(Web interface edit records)
# # # # #
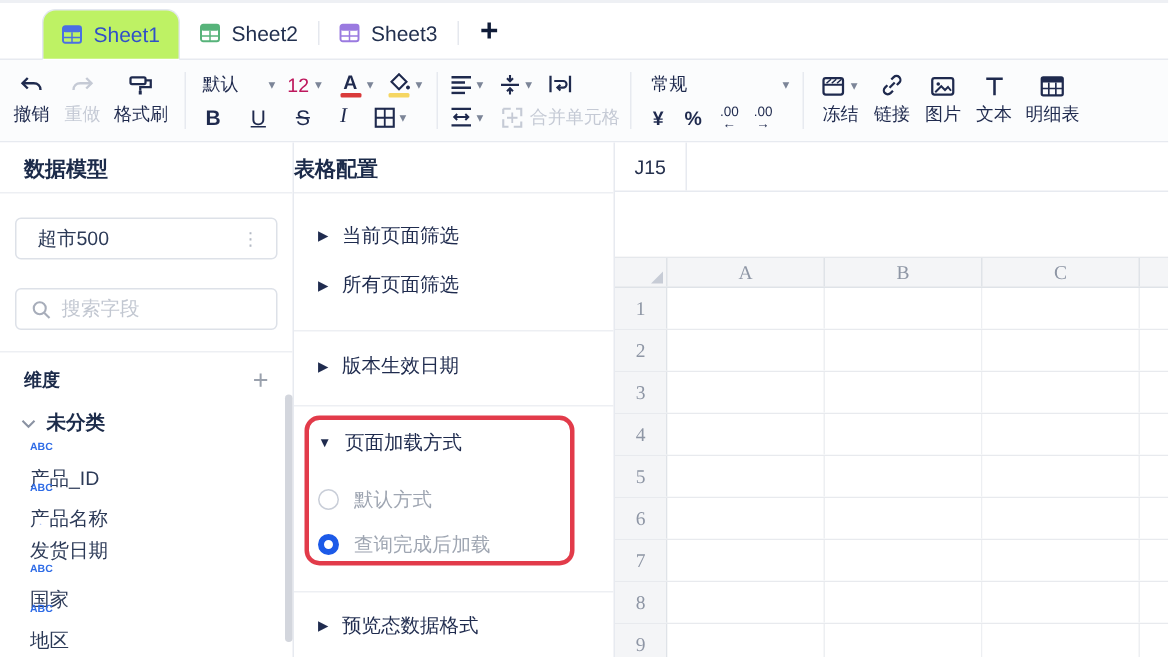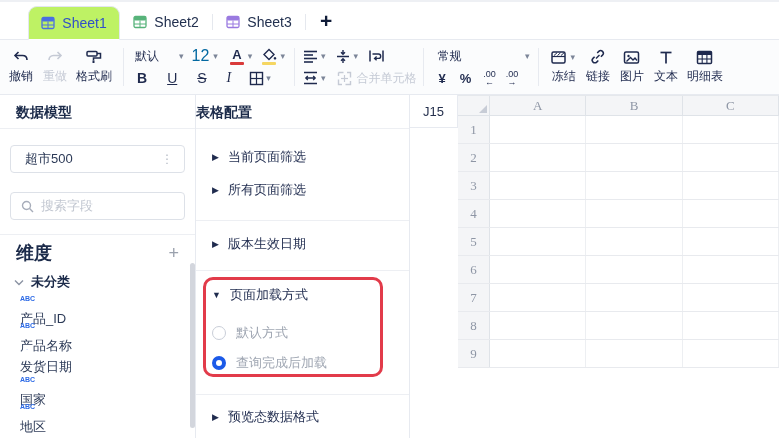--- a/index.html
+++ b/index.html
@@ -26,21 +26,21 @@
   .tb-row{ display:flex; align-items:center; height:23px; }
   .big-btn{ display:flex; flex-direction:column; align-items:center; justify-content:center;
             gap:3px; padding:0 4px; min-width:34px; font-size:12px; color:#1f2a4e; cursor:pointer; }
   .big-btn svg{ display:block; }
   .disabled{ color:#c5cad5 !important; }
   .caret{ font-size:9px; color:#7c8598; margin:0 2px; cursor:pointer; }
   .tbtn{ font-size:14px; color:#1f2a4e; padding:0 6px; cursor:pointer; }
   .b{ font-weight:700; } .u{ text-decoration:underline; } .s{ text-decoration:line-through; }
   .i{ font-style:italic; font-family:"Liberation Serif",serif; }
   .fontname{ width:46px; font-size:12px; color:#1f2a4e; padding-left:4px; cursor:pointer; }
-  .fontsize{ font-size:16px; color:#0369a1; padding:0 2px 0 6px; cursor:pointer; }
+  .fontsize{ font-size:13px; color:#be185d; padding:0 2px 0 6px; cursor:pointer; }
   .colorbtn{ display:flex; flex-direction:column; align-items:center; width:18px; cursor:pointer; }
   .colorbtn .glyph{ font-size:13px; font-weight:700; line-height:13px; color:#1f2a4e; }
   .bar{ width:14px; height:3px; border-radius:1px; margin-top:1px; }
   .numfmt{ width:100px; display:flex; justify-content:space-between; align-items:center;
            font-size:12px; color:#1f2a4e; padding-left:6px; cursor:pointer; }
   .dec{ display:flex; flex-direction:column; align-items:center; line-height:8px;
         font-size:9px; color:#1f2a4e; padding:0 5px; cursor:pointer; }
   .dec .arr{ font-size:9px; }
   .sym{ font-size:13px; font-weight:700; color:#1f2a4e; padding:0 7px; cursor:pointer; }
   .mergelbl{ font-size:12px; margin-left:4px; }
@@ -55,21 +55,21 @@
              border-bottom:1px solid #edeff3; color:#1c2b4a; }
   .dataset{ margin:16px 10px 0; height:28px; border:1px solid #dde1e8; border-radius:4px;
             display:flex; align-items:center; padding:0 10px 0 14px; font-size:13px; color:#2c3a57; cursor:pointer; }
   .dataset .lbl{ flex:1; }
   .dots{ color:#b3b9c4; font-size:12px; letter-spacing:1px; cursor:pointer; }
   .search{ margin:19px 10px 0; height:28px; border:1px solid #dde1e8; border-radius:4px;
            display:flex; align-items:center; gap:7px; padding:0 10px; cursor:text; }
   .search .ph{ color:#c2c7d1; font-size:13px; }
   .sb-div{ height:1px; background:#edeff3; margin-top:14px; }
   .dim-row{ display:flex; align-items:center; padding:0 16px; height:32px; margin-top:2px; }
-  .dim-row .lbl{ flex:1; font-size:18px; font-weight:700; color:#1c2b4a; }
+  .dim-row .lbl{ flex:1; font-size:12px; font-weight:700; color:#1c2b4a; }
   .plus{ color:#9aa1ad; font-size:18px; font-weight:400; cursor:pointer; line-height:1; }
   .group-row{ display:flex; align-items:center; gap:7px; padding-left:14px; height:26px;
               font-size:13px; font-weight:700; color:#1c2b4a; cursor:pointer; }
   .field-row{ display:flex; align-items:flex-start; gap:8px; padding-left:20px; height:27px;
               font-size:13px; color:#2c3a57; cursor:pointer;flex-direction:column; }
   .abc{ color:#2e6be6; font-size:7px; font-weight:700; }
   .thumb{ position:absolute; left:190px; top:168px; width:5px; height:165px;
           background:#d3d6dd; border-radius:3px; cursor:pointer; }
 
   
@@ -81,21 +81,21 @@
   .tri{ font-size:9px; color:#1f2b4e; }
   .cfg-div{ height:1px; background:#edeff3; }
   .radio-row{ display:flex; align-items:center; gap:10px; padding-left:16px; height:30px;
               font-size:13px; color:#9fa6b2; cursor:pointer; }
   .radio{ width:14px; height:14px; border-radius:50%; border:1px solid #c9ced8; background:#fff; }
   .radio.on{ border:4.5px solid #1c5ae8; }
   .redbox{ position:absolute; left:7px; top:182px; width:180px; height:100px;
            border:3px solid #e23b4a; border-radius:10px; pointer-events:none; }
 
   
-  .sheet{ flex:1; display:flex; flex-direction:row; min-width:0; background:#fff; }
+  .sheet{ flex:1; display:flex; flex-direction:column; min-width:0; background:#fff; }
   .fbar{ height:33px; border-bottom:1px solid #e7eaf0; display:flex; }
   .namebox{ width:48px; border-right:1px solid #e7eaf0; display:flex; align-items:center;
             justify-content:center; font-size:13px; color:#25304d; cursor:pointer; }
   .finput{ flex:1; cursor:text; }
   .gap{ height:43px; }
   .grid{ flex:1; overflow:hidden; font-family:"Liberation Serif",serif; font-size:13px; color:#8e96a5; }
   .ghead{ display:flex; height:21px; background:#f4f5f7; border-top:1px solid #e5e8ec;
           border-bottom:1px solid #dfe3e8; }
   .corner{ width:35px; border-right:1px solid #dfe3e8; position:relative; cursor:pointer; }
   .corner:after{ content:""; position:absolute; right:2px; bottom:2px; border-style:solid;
# # # # #
§ EXERCISE BRIEF
Your task is to restate, word for word, only those lines above that fall between the line holding "height:1px; background:#edeff3; margin-top:14px;" and the line holding "flex:1; font-size:18px; font-weight:700;", inclusive.

§ RESULT FOR THIS TASK
   .sb-div{ height:1px; background:#edeff3; margin-top:14px; }
   .dim-row{ display:flex; align-items:center; padding:0 16px; height:32px; margin-top:2px; }
-  .dim-row .lbl{ flex:1; font-size:18px; font-weight:700; color:#1c2b4a; }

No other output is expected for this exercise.